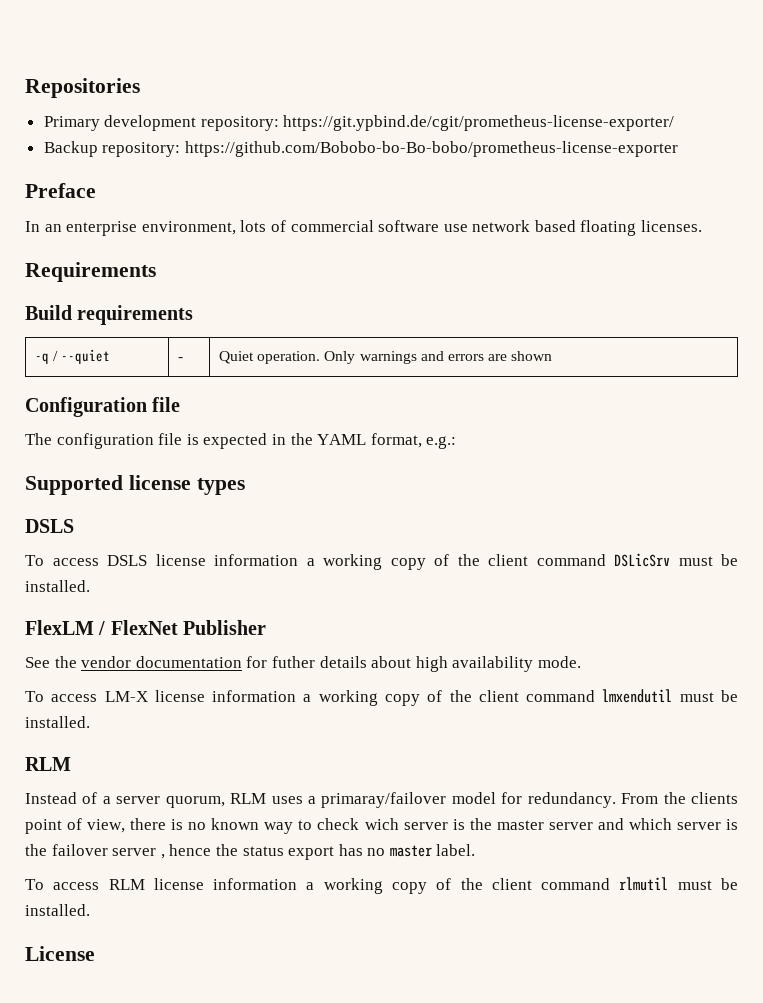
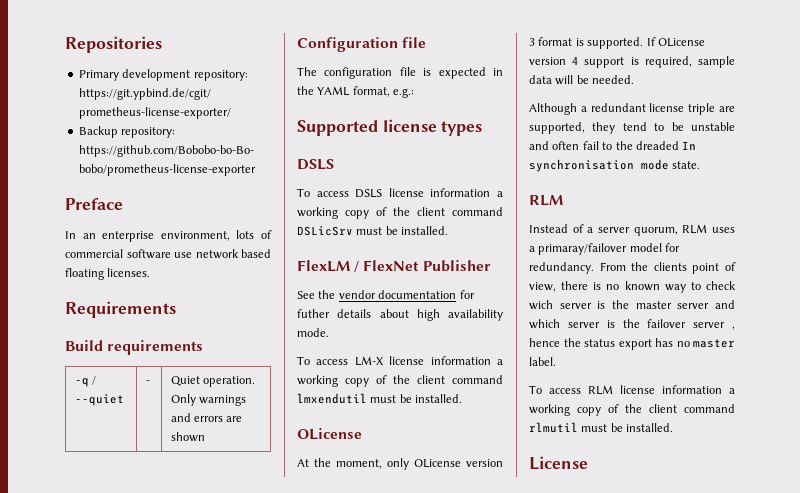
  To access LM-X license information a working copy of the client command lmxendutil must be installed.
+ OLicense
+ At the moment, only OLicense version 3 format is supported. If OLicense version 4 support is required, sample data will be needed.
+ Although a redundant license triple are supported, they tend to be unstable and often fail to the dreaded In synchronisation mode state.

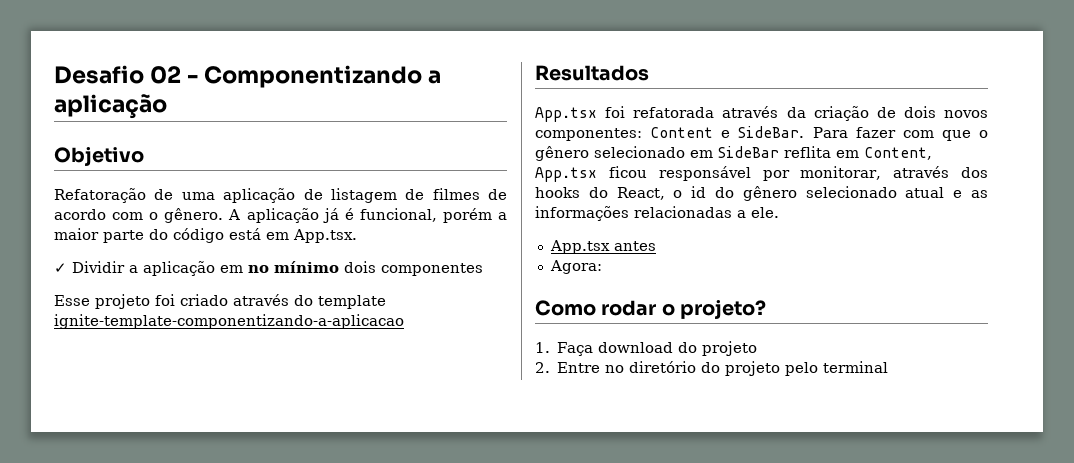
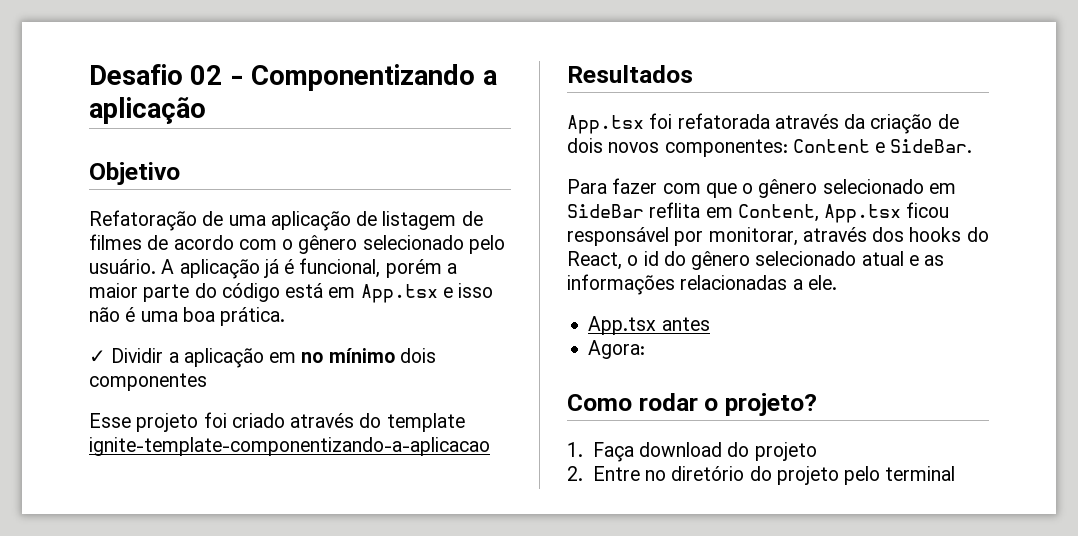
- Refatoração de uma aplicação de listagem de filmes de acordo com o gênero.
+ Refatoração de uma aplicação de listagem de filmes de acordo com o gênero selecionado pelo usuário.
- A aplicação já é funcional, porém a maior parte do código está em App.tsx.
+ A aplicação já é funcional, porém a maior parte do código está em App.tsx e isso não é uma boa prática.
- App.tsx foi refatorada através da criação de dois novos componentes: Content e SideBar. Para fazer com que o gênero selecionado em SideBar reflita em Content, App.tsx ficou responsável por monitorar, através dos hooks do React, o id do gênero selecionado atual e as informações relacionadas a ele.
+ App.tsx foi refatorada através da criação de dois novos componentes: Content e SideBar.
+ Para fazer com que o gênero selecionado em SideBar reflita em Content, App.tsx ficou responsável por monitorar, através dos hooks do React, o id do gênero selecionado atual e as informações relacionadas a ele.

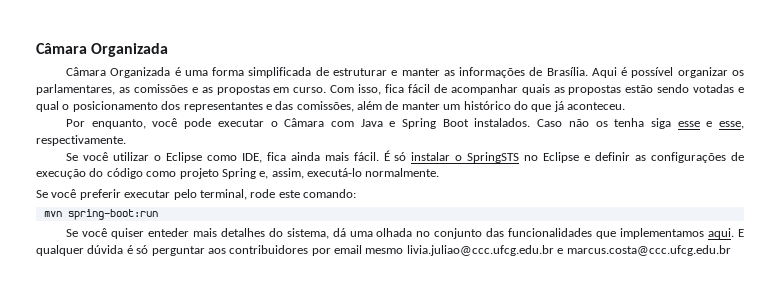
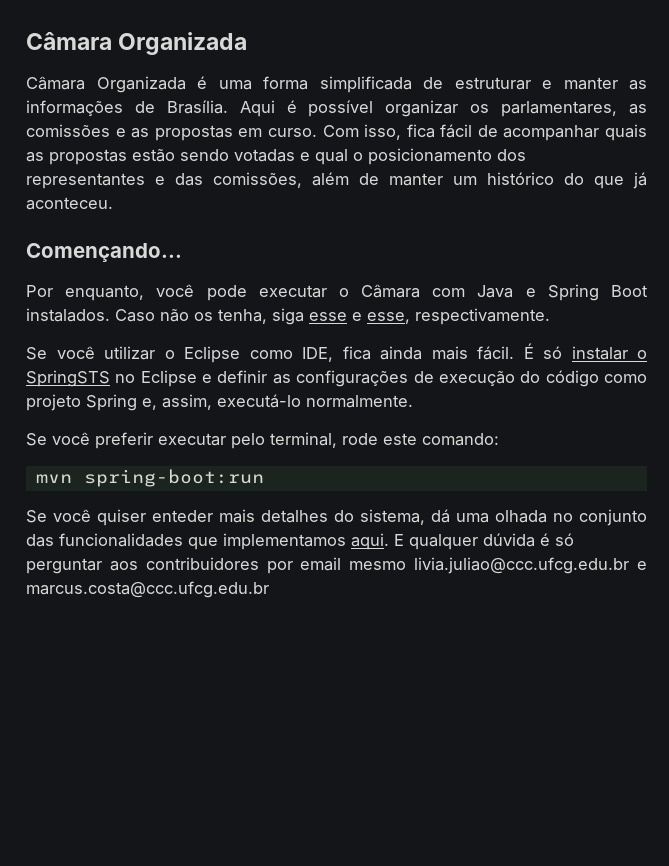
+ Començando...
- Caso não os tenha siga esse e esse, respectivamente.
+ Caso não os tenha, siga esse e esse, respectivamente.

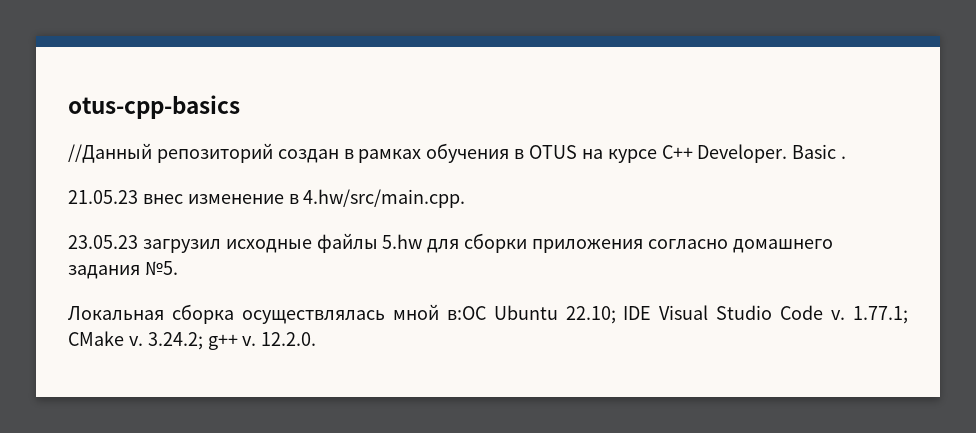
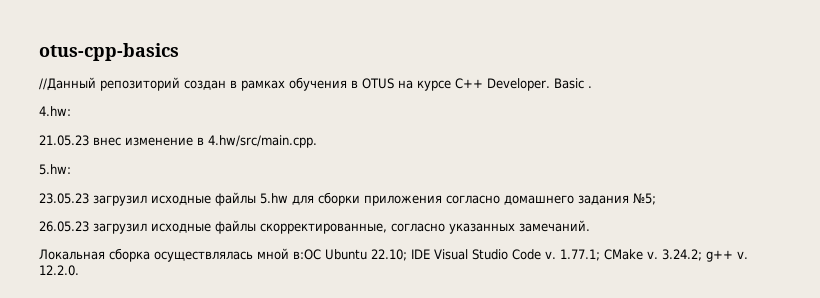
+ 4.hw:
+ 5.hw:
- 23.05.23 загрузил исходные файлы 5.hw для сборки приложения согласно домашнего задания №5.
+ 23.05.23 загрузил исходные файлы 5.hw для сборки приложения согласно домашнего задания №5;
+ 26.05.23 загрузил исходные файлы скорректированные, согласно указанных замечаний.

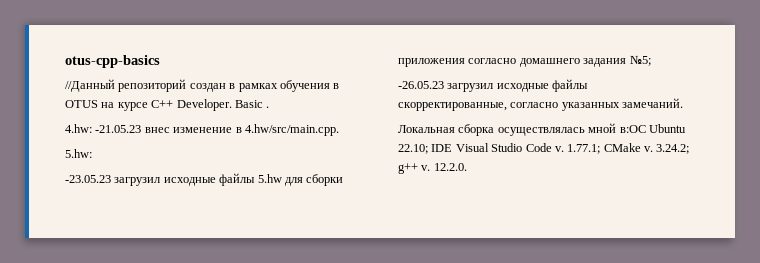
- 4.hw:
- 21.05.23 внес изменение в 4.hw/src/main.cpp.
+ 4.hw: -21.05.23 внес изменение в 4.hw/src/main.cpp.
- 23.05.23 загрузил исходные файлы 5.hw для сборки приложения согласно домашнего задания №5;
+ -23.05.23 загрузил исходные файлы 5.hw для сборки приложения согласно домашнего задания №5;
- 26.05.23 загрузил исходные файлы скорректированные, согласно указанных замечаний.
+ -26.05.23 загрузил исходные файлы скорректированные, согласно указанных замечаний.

********************

Task description:
In the listing, return each line containing the string "filmes".

Response to the exercise:
- Refatoração de uma aplicação de listagem de filmes de acordo com o gênero.
+ Refatoração de uma aplicação de listagem de filmes de acordo com o gênero selecionado pelo usuário.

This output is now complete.